The investigators noted that the absolute change in left ventricular ejection fraction was significantly greater among patients receiving bone marrow (+2.9 percentage points) than among those receiving circulating progenitor cells (-0.4 percentage point, P=0.003) or no infusion (-1.2 percentage points, P<0.001). Further evidence of stem cell effects were noted by the observation that the increase in global cardiac function was related to significantly enhanced regional contractility in the area targeted by intracoronary infusion of bone marrow cells. Furthermore, when the patients were crossed over the intracoronary infusion of bone marrow was associated with a significant increase in global and regional left ventricular function, regardless of whether patients crossed over from control to bone marrow or from circulating blood cells to bone marrow.

This apparent ability of bone marrow to induce increased heart function, long-term after the infarction has occurred suggests that the beneficial effects of stem cells are not strictly dependent on the chemotactic gradient induced by tissue injury in the 2-12 days post-infarct period.

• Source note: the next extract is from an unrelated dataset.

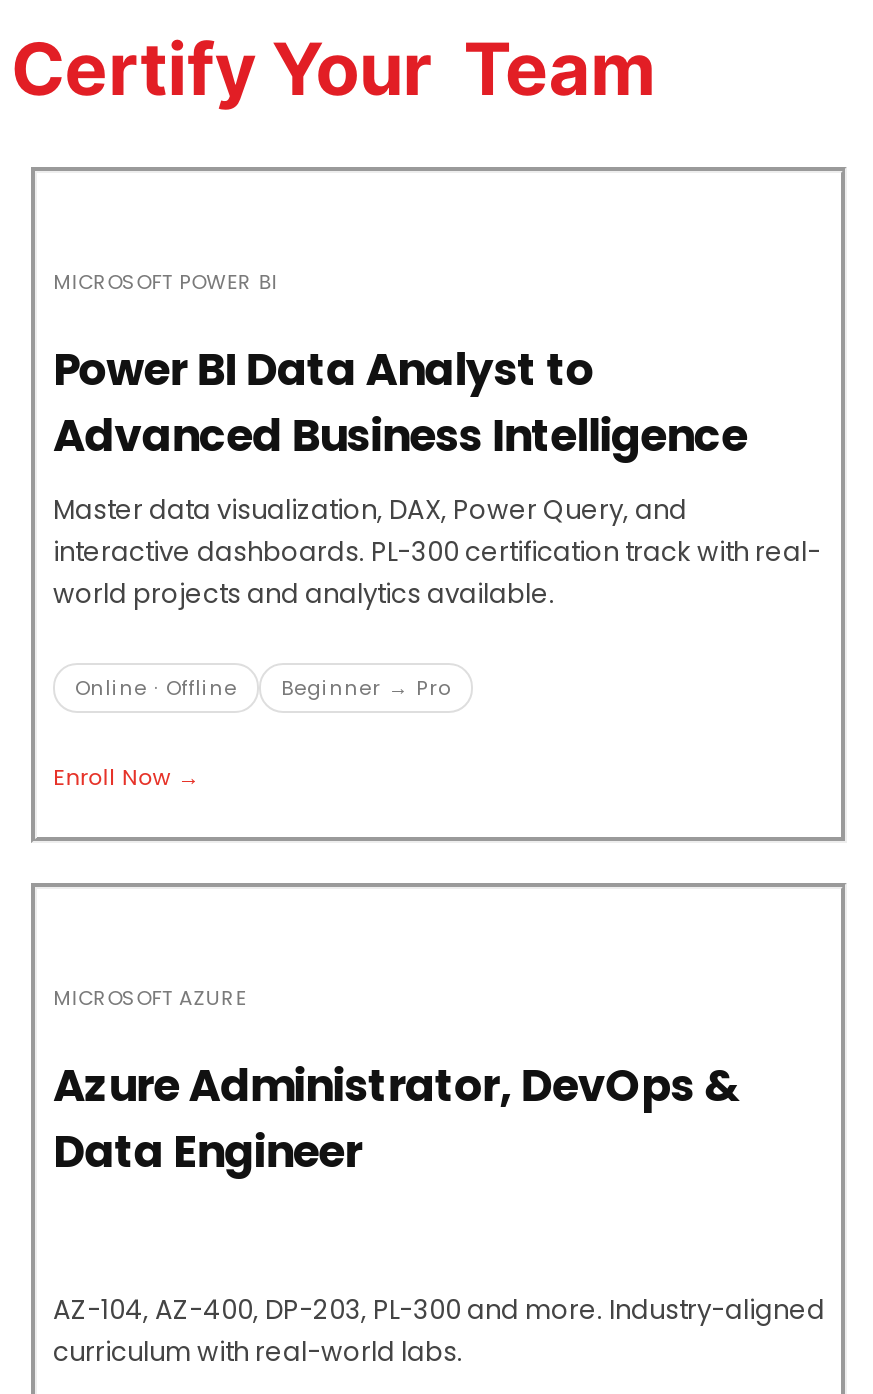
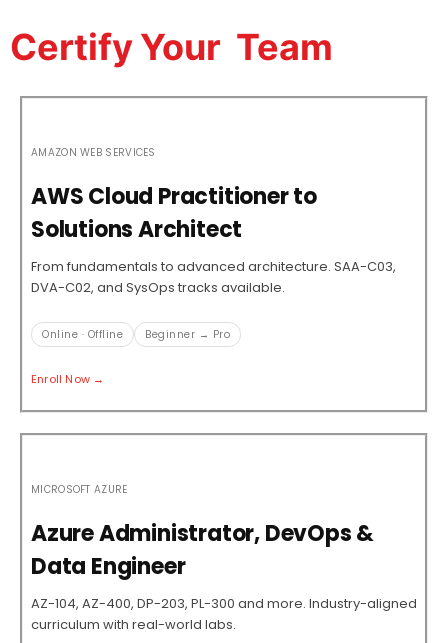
[53,266,278,296] MICROSOFT POWER BI -> [31,145,156,160] AMAZON WEB SERVICES
[53,338,821,612] Power BI Data Analyst to | Advanced Business Intelligence | Master data visualization, DAX, Power Query, and | interactive dashboards. PL-300 certification track with real- | world projects and analytics available. -> [31,181,396,297] AWS Cloud Practitioner to | Solutions Architect | From fundamentals to advanced architecture. SAA-C03, | DVA-C02, and SysOps tracks available.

There are several patents covering the use of bone marrow cells for cardiac regenerative uses. Below are two examples:

US Patent # 7,097,832 issued to Kornowski, et al. on August 29, 2006 entitled “Intramyocardial injection of autologous bone marrow” and assigned to Myocardial Therapeutics, has one independent claim covering “A method of enhancing collateral blood vessel formation in a subject comprising directly administering to sites in heart or limb tissue an effective amount of autologous bone marrow aspirate to induce collateral blood vessel formation in the tissue.”

US Patent # 6,805,860 issued to Alt; Eckhard on October 19, 2004 entitled “Method of transluminal application of myogenic cells for repair or replacement of heart tissue” has several independent claims covering administration of cells for myocardial regeneration. Specifically, claim # 5, which covers:

“A process for repairing tissue of an organ in a patient's body, which comprises delivering cells that have the capability to replace tissue of a failing organ to the site of the tissue to be repaired, by an intraluminal application through a blood vessel of said site, and occluding said blood vessel proximal to the location of cell entry therein via said intraluminal application during at least a portion of the duration of said cell delivery to increase the concentration of delivered cells at said site, wherein said organ is the patient's heart, and said blood vessel leads to the site of heart tissue to be repaired.”

Dependent claim 10 specifically covers bone marrow cells as a useful cellular source.